Colloquium - Professor Robin Nelson

When and Where

Friday, October 10, 2025 3:00 pm to 5:00 pm
AP246

Speakers

Dr. Robin G. Nelson

Description

*To join this colloquium viturally please access Zoom through this link: https://utoronto.zoom.us/j/88545157932

 

Talk Title: A Matter of Methods: Interrogating Evolutionary Anthropological Assessments of Kin and Care in an Increasingly Globalized World

Who we consider kin and how anthropologists understand these relationships has continually shifted in response to changing theoretical orientations and recognition of variability in cultural and personal conceptualizations of family. My research explores these facets of kin making and care in the contemporary contexts of urban and migrating populations living in industrialized environments. In this talk, I will discuss how evolutionary anthropological conceptualizations and assessments of investment in kin, biological and fictive, have structured our theory building and data collection, while sometimes obscuring the complexity of lived relations. With evidence from my research on created relations, kin investment, identity, and health, I suggest that a grounded biocultural theory employing diverse ethnographic methods may enable us to navigate some of the more complicated human behavioral patterns (such as disinvestment in close kin) that have been relegated to anecdotes and cast aside in evolutionary investigations of family favor of more easily operationalizable data.
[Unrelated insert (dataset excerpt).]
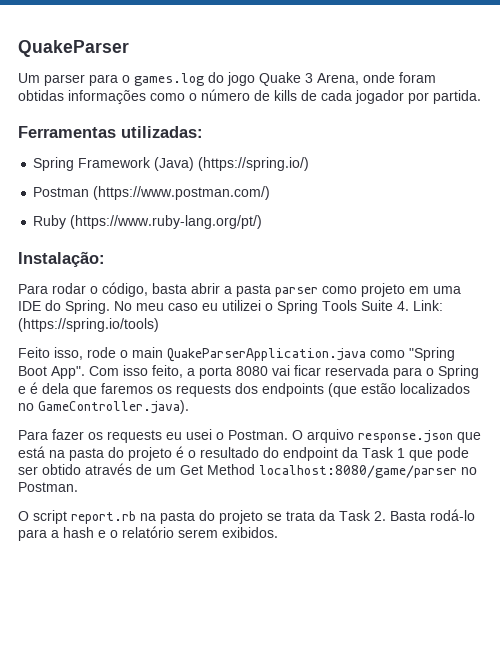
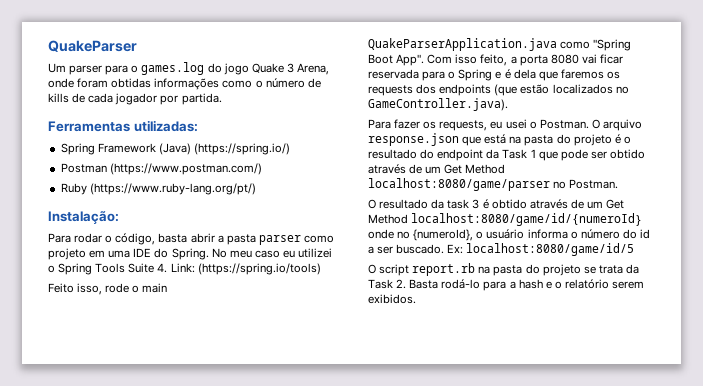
[107,430,162,443] requests -> [439,120,488,131] requests,
(78, 487) none -> [368,199,625,209] [368,213,643,226] [368,229,650,241] [368,243,635,256] // O resultado da task 3 é obtido através de um Get Method localhost:8080/game/id/{numeroId} onde no {numeroId}, o usuário informa o número do id a ser buscado. Ex: localhost:8080/game/id/5

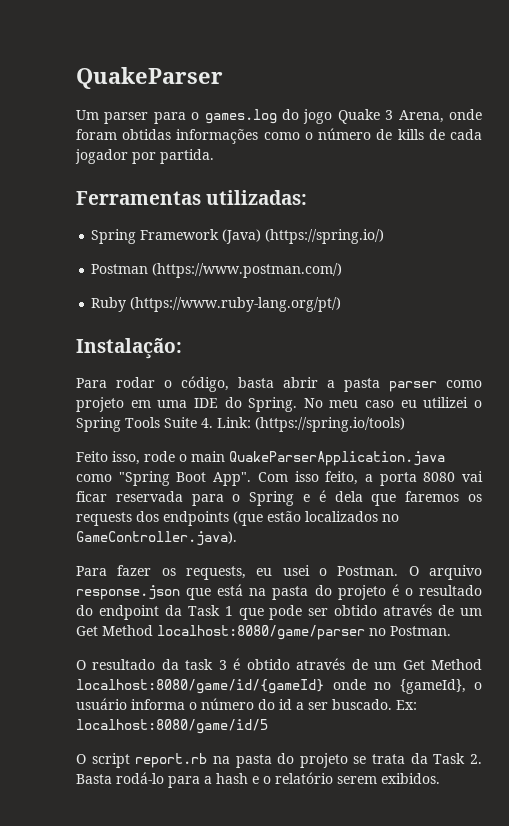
[411,213,643,226] localhost:8080/game/id/{numeroId} -> [76,679,324,694] localhost:8080/game/id/{gameId}
[413,229,474,241] {numeroId}, -> [399,679,466,694] {gameId},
Similarly, a better theoretical and methodological integration of the fluidity of relations over time while recognizing the everyday challenges navigated within these relationships enables anthropologists to re-visit what we understand to be the core behaviors that have shaped human evolution.

 

Short Biography:
Robin G. Nelson is an Associate Professor in the School of Human Evolution and Social Change at Arizona State University. Her research applies the evolutionary theories of kin and parental investment to studies of sociality and health in contemporary populations in the Caribbean and United States. Her previous work on caretaking strategies, residential context, and child health outcomes contributes to a broad focus on the influence of social experiences on health outcomes over the lifespan. She is currently co-developing a study exploring transgenerational community building and health outcomes amongst farmers in Texas. Her work engages with research in cultural anthropology, public health, gender studies, and Black feminist studies. She also investigates equity in science and the legacy of racism on theory building in biological anthropology. She received her doctorate from the University of Michigan in 2008, and then completed a post-doctoral fellowship at Northwestern University in the Laboratory for Human Biology Research. Dr. Nelson was most recently a faculty member at Santa Clara University before arriving at ASU in 2021.